The Beginning – Audio version
Blog Post read time – 4-6 min.
I remember when I found this picture while looking for a journal to write in because I’ve had a bunch of different thoughts that day some positive some negative and I just wanted to express what I’m thinking more clearly and to process it all. Well, when I was looking through some old things of mine from college and childhood years, I found this little album. I knew what it was immediately as I picked it up because I’ve kept that album close to me for many years, it being my baby pictures with my mom. I soon realized that this album was my beginning. Many of you may not know this but I was adopted as baby by my mother. This album documented my first year of life before and after we entered each other’s life.
As I kept looking through this album, I stopped on this one photo that held my attention. It was a picture of my mother holding me as my foster parents (at the time) were loading up the car for me to go home with her. I saw a woman who was so put together, so stylish (the 90s were really good to her) holding me close to her neck. I felt a wave of deep appreciation for what this photo represented. The beginning of my life with my mother. This marked the start of my adoption journey.
From an early age, my mother told me I was adopted. I did not fully understand at the time what that meant, because all I knew was, that she was my mom. I was adopted in 1994 from Knoxville TN, where I was born. I was born out of wedlock to a young woman barely out of her teenage years with an unknown father who was not in the picture. The only thing my mother told me growing up was that my biological mother could not take care of me and that her mother was adamant about giving me up for adoption as they were not socially or economically prepared to raise a child. I struggled over the years with this lack of information and too many questions.
For most of my life, I questioned my identity as a result in more ways than just this one. Have you ever experienced this kind of uncertainty? The desire to search for meaning in your life when faced with hard questions?

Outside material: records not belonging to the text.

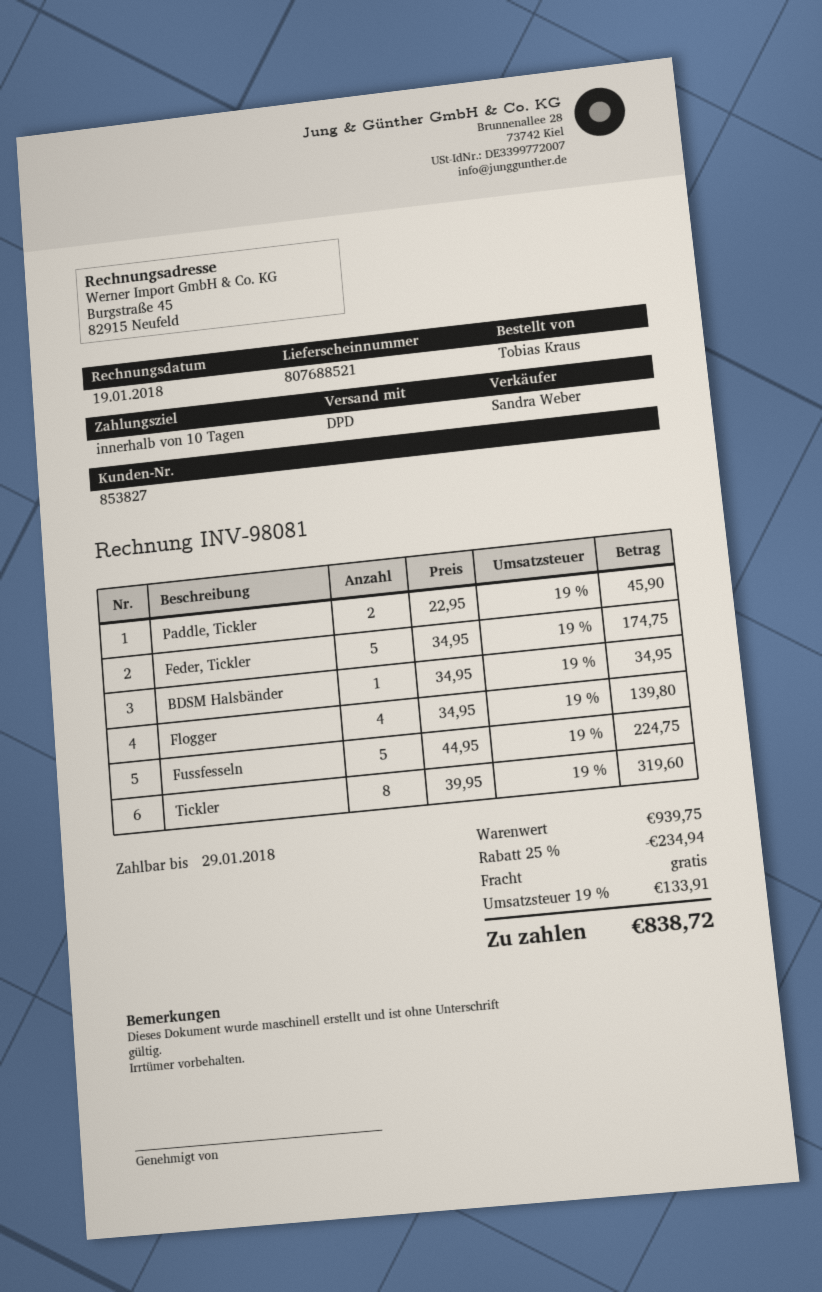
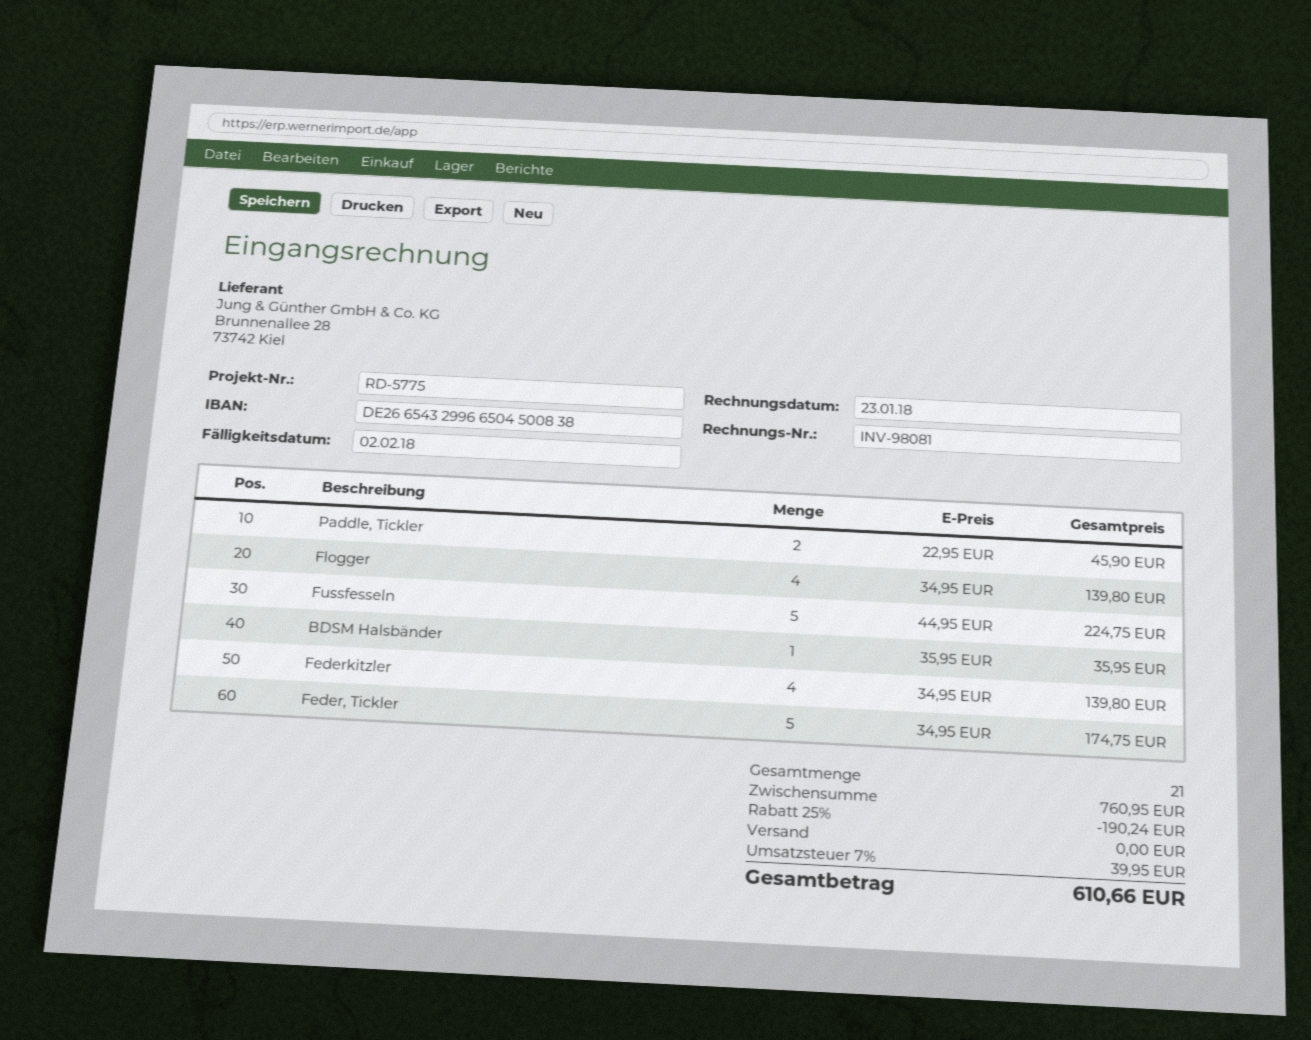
invoice date: 2018-01-19 -> 2018-01-23
due date: 2018-01-29 -> 2018-02-02
BDSM Halsbänder: 1 x 34.95 = 34.95 -> 1 x 35.95 = 35.95
Tickler: 8 x 39.95 = 319.60 -> none
Federkitzler: none -> 4 x 34.95 = 139.80
subtotal: 939.75 -> 760.95
discount: 25% = 234.94 -> 25% = 190.24
tax: 19% = 133.91 -> 7% = 39.95
total: 838.72 -> 610.66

There were times where I had complex emotional issues, wanting to know where I came from with such intensity, that I began searching on social media, websites, and even trying facial recognition in public places hoping to find my biological mother and father. As adoptees, this desire is normal for many. I want to share that in case no one has told you, it is okay. I eventually found clarity and more understanding, securing my identity.
I love my family, and only recently have I ever considered them as my adoptive family, which was hard to process at first. Although, the information I began to learn reignited the desire to explore my origin. It was time to claim my story. In my family, most of them knew that I was adopted seeing as I have many cousins who are older than me along with various uncles and aunts. It did not matter to them though. I was just their cousin, nephew, brother, and son. And most of the time it did not matter to me either. I love them. However, there were also those uncomfortable but important life questions I asked myself in private. If my adoptive mother had not adopted me, where I would be and who would I become? What kind of life would I have had if left in the foster care system? All these questions propelled me to discover where I came from. Now I have more answers than I imagined possible. My hope is that what I share next will help those seeking, embarking, and discovery parts of themselves that they cannot just deny any longer.
My parents have consistently explained to me that their main goal was for me to be emotionally stable and mature in handling whatever information I gained from my adoption journey. As a child, I longed for answers out of sometimes confusion, frustration, and curiosity. Some of you like me, always want to know the “why” in life. With hindsight, I now understand that I was not ready to embark on this journey until more recently. I needed to grow and work on healing parts of myself before opening that door. The desperation of wanting to know if my biological family looked like me and if they cared about my existence was difficult. Were my biological parents even alive? I would take anyone if it meant there was a blood connection that could tie me to my roots.
However, my mind was determined. I began to take more responsibility and initiative in discovering where I came from. I realized this wasn’t anyone else’s journey but my own. This is what is required to become one’s best advocate has been learned. During undergraduate college years, I decided to take the plunge and fill out an ancestry DNA kit from 23 and me. I was nervous and excited. Prior to this I took a genealogy course in scouting as a child and fell in love. I enjoyed discovering other people’s family histories and the stories that came along with them. I also began watching a show on NBC called, “Who do you think you are?” This program explored celebrity DNA ancestry stories with a historical context. I imagined what my story could be and who I would be in it.
After a few weeks, I got my results back and was intrigued by the ethnic breakdown of my DNA makeup. I am a lighter-skinned black male, so seeing the combination of significant African ancestry was neat, along with various other ethnicities. However, I was disappointed because there were no close familial matches to connect with at the time. Only 4th, 5th, and more distant cousins. But later that year I was surprised to see I had a predicted 2nd cousin matched, in the local Nashville area. I reached out to connect with her to assess how we may be related. We had limited information to share proving relevant to our connection, but I was determined to stay in contact with my cousin with the hope of discovering more.
At the time, I was in college and this cousin suggested we meet up to get to know each other better. My excitement was overridden by overwhelming uncertainty with making a biological connection like this, so I felt pressure and decided to put that journey on hold. Perhaps with more time and space the desire would return again.